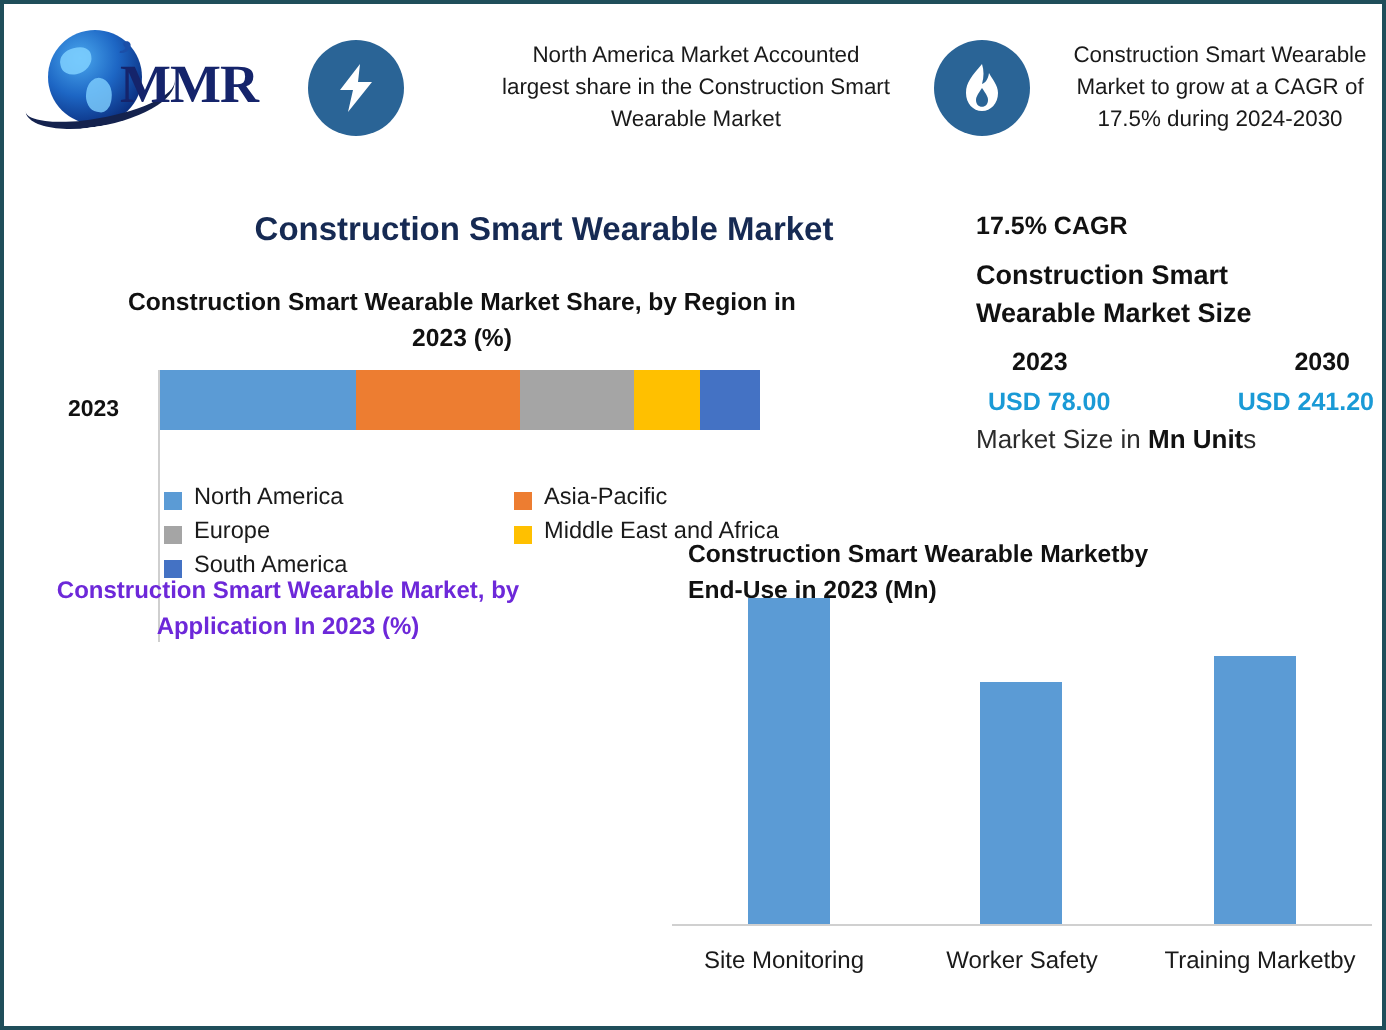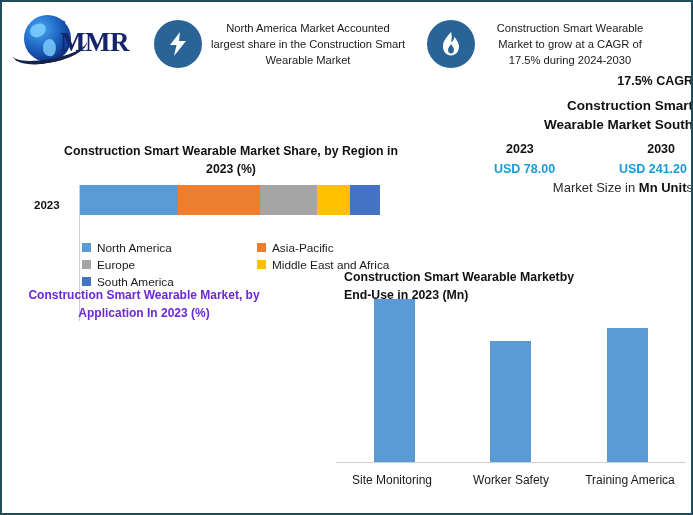"North America Market Accounted largest" .fact-1 .fact-text { margin-left: none -> 40px }
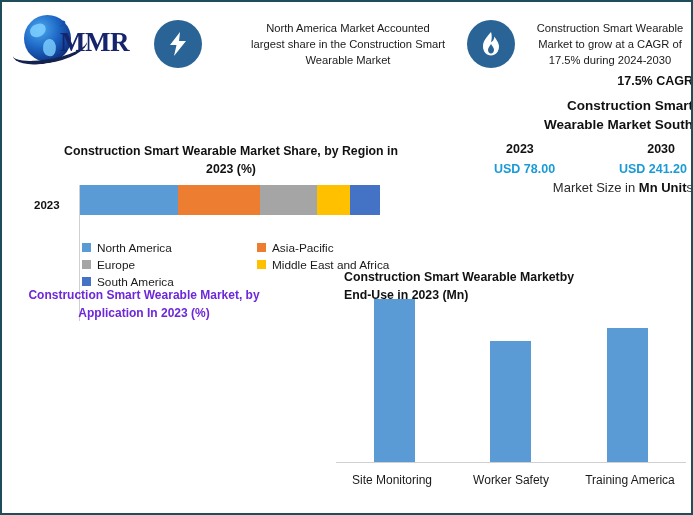"Construction Smart Wearable Market" div.main-title { html: none -> <div>Construction Smart Wearable Market</div> }
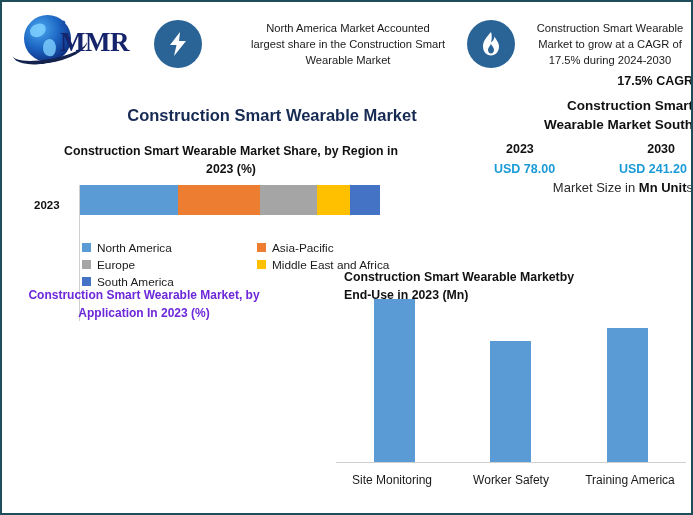"17.5% CAGR" .size-panel { text-align: right -> left; top: 72px -> 104px }
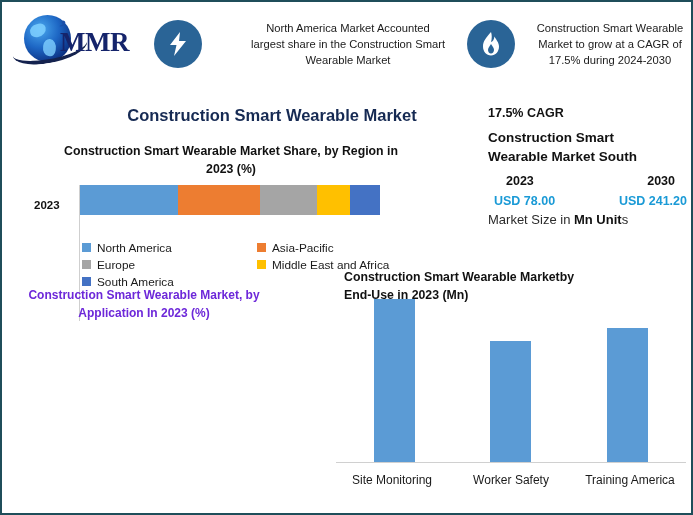"Wearable Market South" div { text: South -> Size }
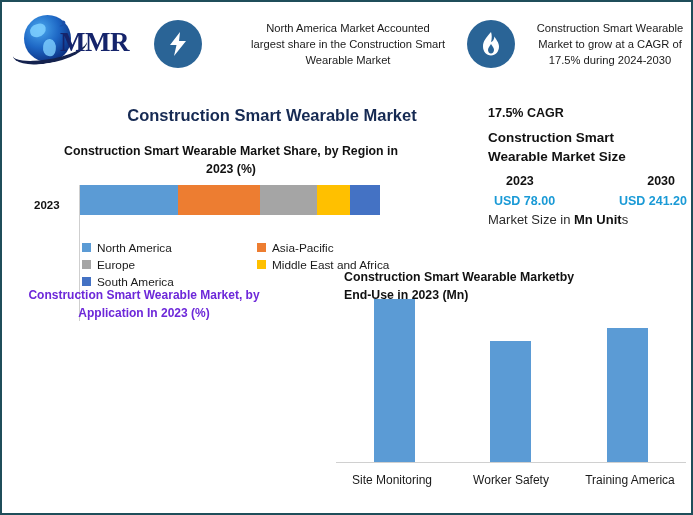"North America" .lg-item { align-items: center -> flex-end }
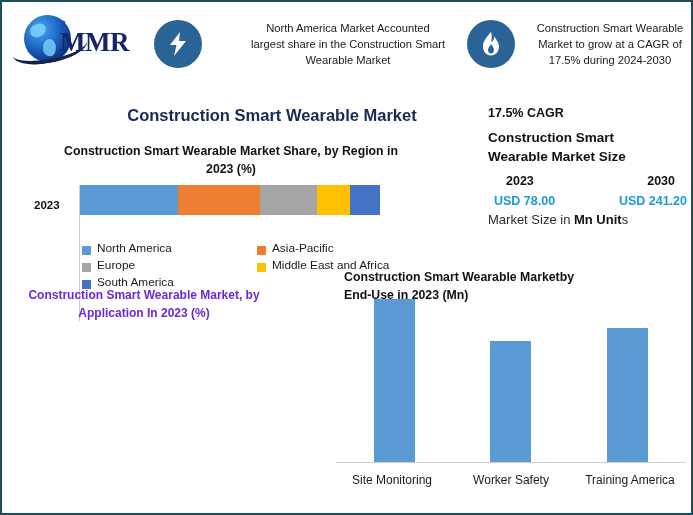"Training America" div.enduse-label { text: America -> Marketby }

Work order
Set down exactly the lines between the line containing "text-align: right ->" and the end of the records above, both ends included; pictures stay out.

Solution to this problem
"17.5% CAGR" .size-panel { text-align: right -> left; top: 72px -> 104px }
"Wearable Market South" div { text: South -> Size }
"North America" .lg-item { align-items: center -> flex-end }
"Training America" div.enduse-label { text: America -> Marketby }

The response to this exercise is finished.